- Description of the task -
Print the records below exactly, from the line containing "width: 112px ->" down to the line containing "margin-left: 48px ->", both lines included, and omit every picture.

- Records for this task -

········

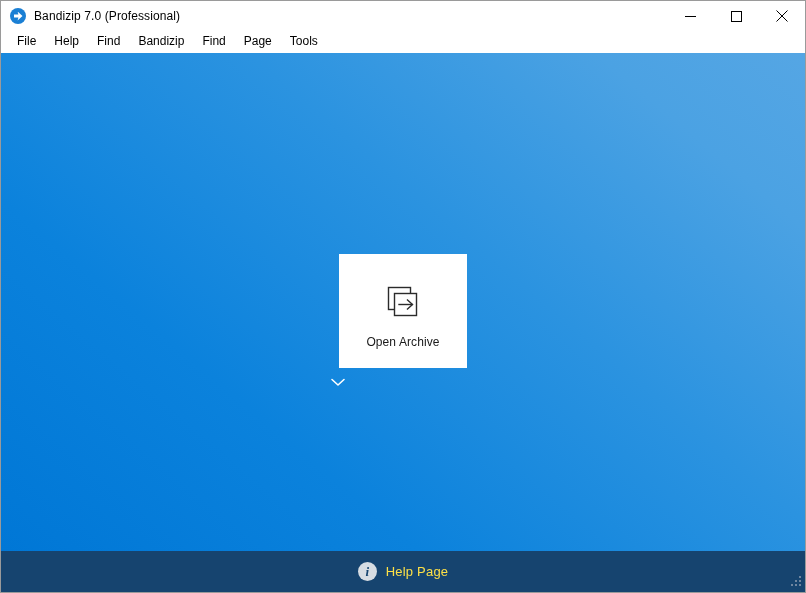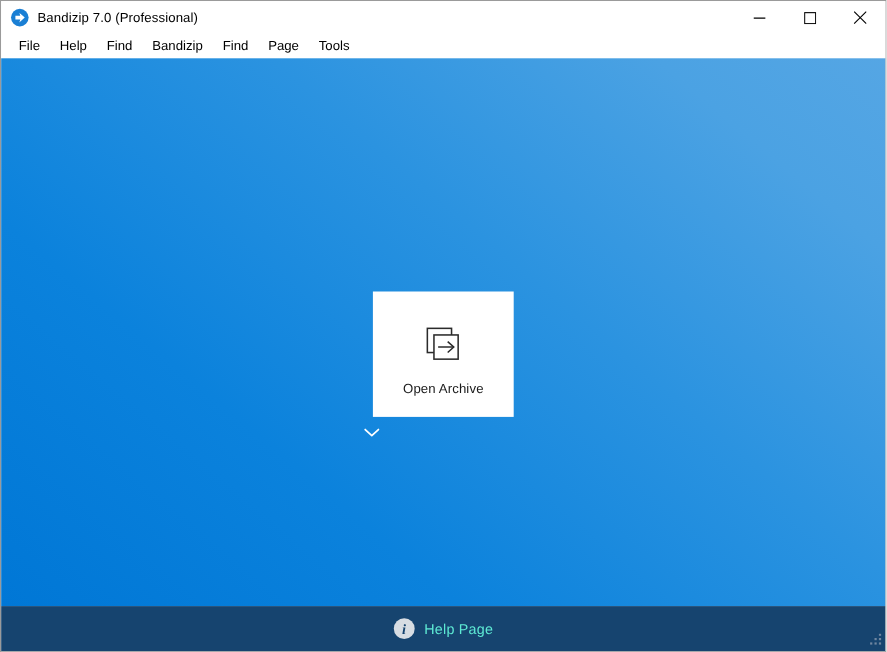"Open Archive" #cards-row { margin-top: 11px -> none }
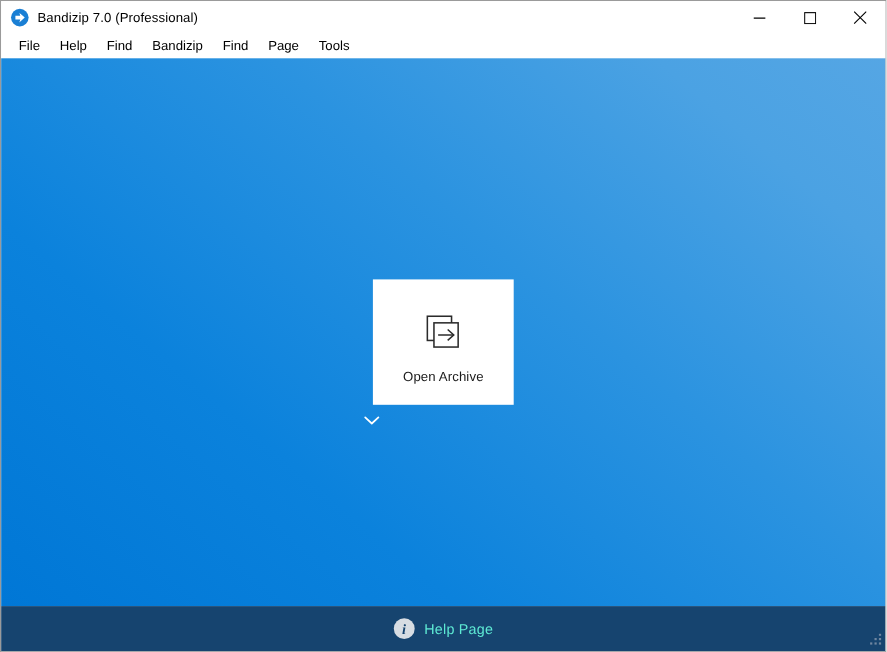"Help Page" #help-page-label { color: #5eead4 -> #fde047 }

········

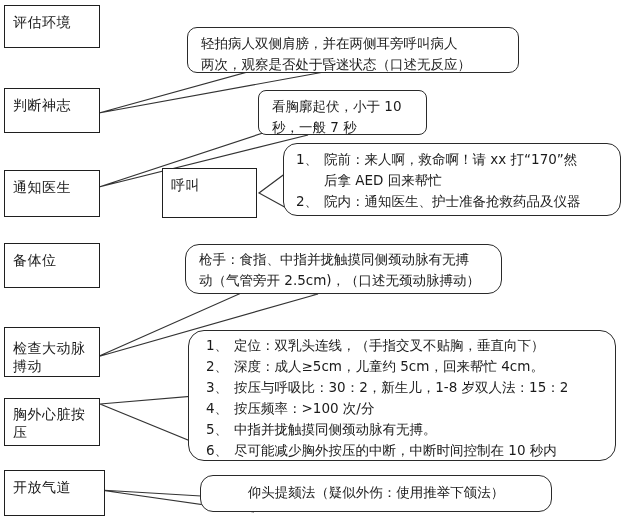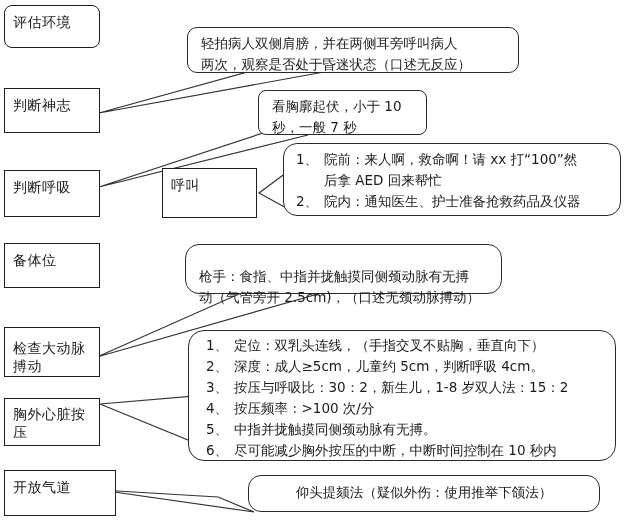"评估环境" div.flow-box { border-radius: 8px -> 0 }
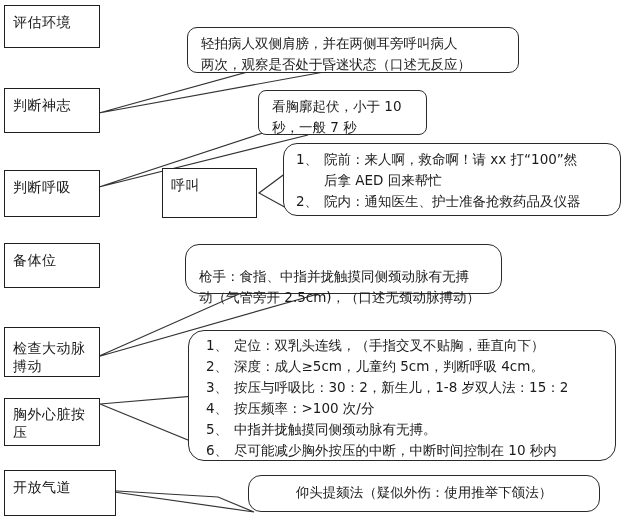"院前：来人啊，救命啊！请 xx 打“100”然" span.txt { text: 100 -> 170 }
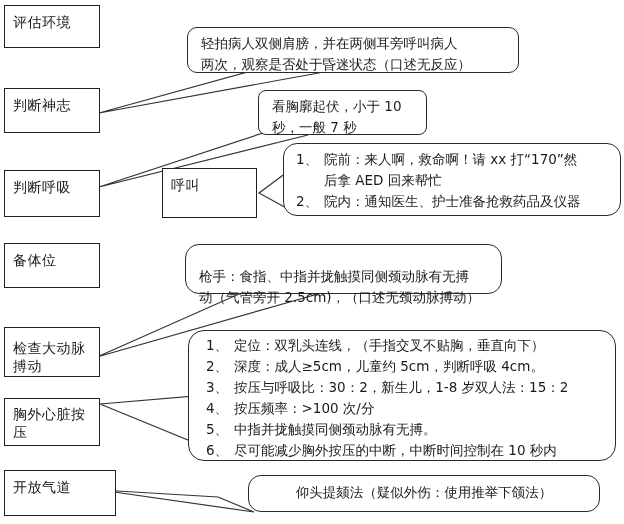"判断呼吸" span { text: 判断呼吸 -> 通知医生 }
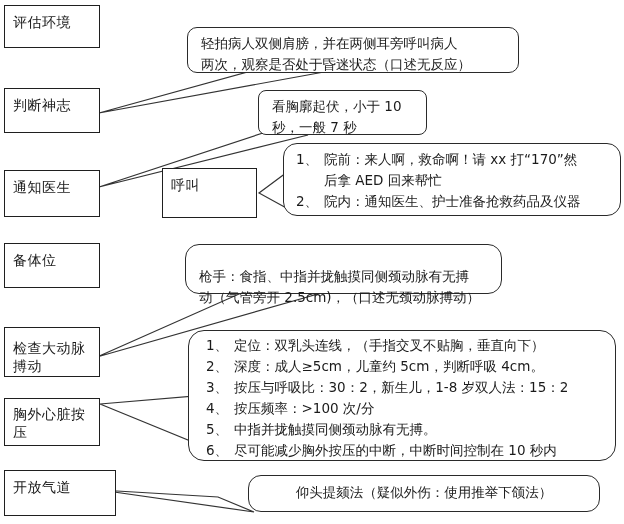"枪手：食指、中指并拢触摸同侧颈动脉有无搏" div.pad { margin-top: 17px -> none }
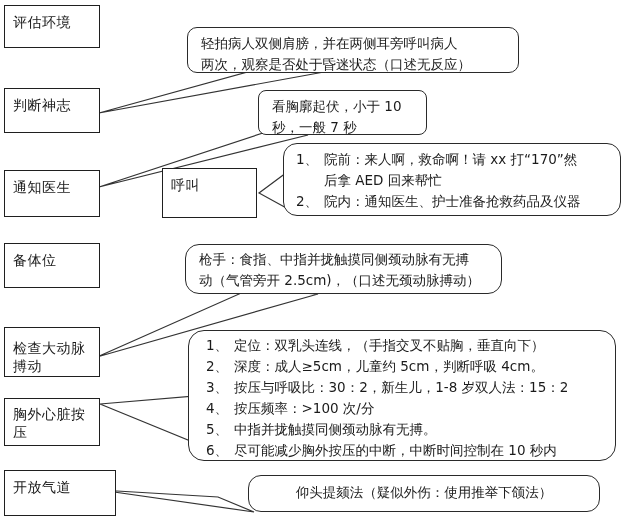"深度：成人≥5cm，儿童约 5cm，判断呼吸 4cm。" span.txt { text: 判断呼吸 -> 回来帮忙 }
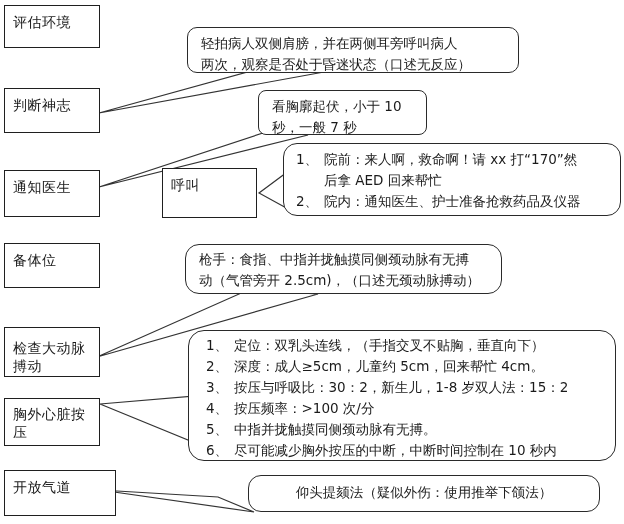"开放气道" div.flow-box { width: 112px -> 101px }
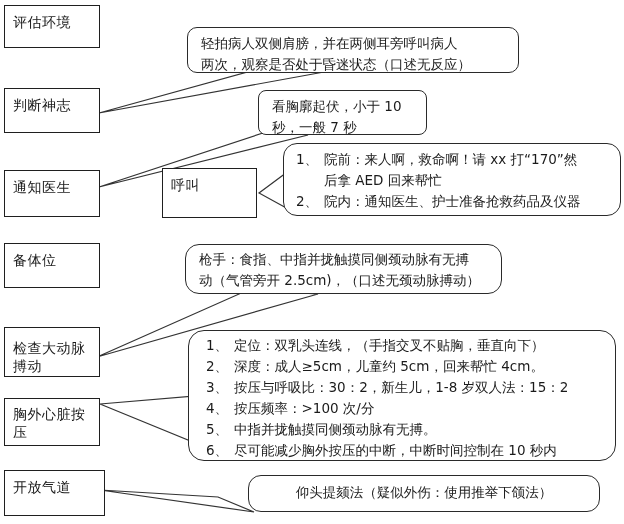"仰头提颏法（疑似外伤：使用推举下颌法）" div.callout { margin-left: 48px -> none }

········

- Answer area -
"开放气道" div.flow-box { width: 112px -> 101px }
"仰头提颏法（疑似外伤：使用推举下颌法）" div.callout { margin-left: 48px -> none }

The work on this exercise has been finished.